FAVAGROSSA, Carlo
Nato a Cremona il 22 nov. 1888 da Luigi e da Carolina Bastoni, entrò nel 1906 all'Accademia di Torino uscendone nel 1909 sottotenente del genio. Col grado di tenente servi in Libia nel 1911-12 e poi da capitano sul fronte italiano nel 1915-18, distinguendosi nella direzione di lavori difensivi e ricevendo una medaglia d'argento e la promozione a maggiore per merito di guerra (1917). Nel 1919 era a Vienna presidente della Commissione tecnica di controllo per l'osservanza delle clausole armistiziali; poi prestò servizio in Cirenaica, e più tardi fu in Francia e in Cecoslovacchia per compiti militari e diplomatici. Superati nel 1925-28 i corsi della Scuola di guerra che, per l'inizio del conflitto mondiale, aveva lasciato dopo esservi stato ammesso nel 1914, fu promosso colonnello nel 1930. Dopo aver comandato il 1º reggimento genio, e quindi essere stato comandante in seconda dell'Accademia di artiglieria e genio, fu promosso generale di brigata, ricoprendo dal marzo 1936 prima il comando del genio del corpo d'armata di Roma, e poi dal 1º giugno 1936 quello dell'unica brigata motomeccanizzata dell'esercito (Siena). Inviato in Spagna nel marzo 1937 all'indomani della battaglia di Guadalajara, partecipò alla riorganizzazione del corpo militare italiano, del quale comandò l'intendenza dando vita a una complessa organizzazione. Rimpatriato nel dicembre 1938, dal marzo1939 comandò la divisione "Fossalta" poi "Pistoia" (Bologna).
Il 1º sett. 1939 subentrava al gen. A. Dallolio sia nella presidenza del Comitato per la mobilitazione civile (CMC) in seno alla Commissione suprema di difesa, sia nel Commissariato generale per le fabbricazioni di guerra (Cogefag). Il 23 maggio 1940 il Commissariato era trasformato in sottosegretariato di Stato (Fabbriguerra), sempre retto dal F., ormai generale di corpo d'armata. Dal 7 sett. 1942 era anche a capo del Commissariato generale per combustibili liquidi, carburanti e lubrificanti (Cogecarburanti). Il 6 febbr. 1943 era nominato ministro, per la trasformazione del Fabbriguerra in ministero della Produzione bellica (Miproguerra), di cui rimase titolare anche nel primo governo Badoglio, fino alla soppressione (gennaio 1944).
Collocato a riposo nel 1954, morì a Roma il 22 marzo 1970.

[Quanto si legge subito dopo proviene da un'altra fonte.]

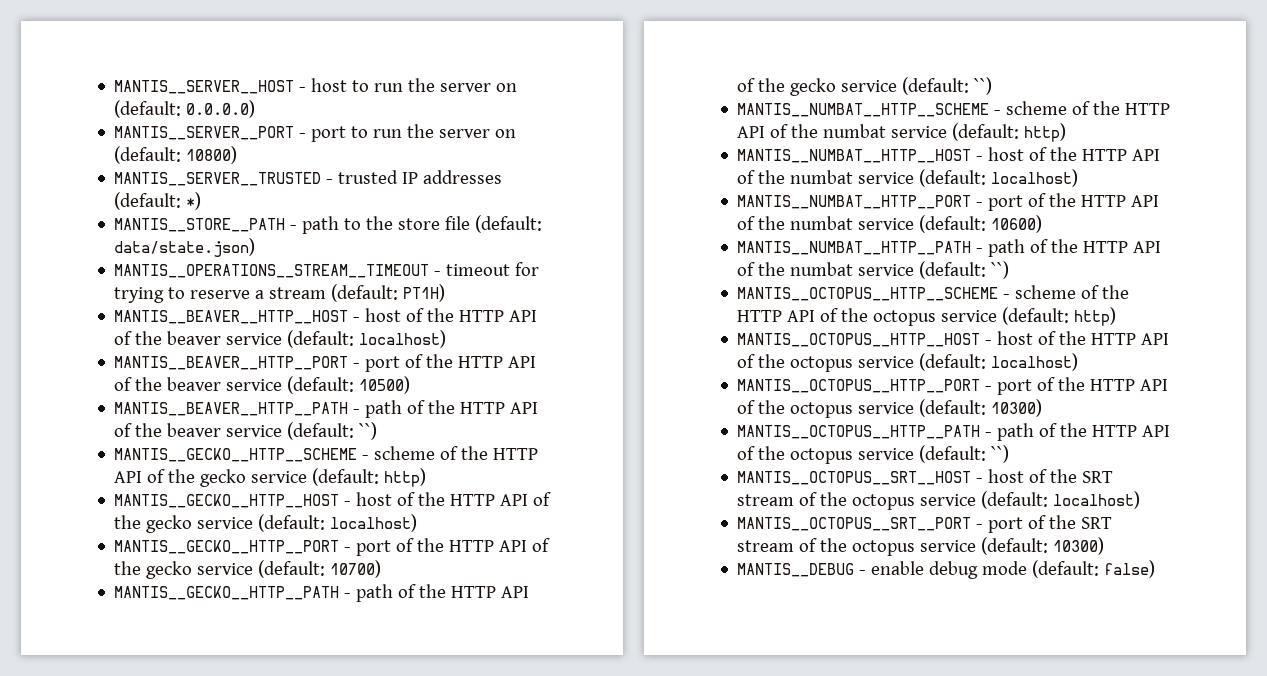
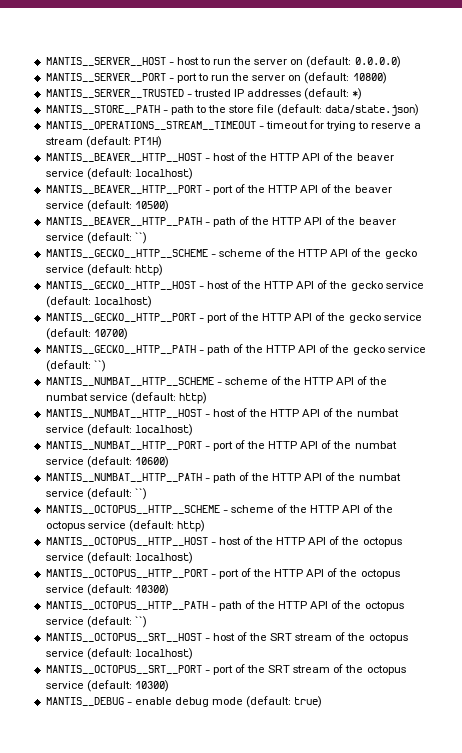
- MANTIS__DEBUG - enable debug mode (default: false)
+ MANTIS__DEBUG - enable debug mode (default: true)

Oltre alla medaglia d'argento, fu insignito di varie decorazioni, fra cui il cavalierato dell'Ordine dei Ss. Maurizio e Lazzaro. È autore del volume Perché perdemmo la guerra - Mussolini e la produzione bellica, Milano 1946.
L'opera è dedicata principalmente al racconto dei suoi sforzi per scongiurare la guerra, scopo per cui spesso comunicava a B. Mussolini dati ancor più sfavorevoli del reale. I documenti pubblicati sono interessanti, ma solo di ben pochi fra essi si è trovata finora traccia negli archivi; per il resto il libro non esce dagli schemi dell'apologetica militare del primo dopoguerra.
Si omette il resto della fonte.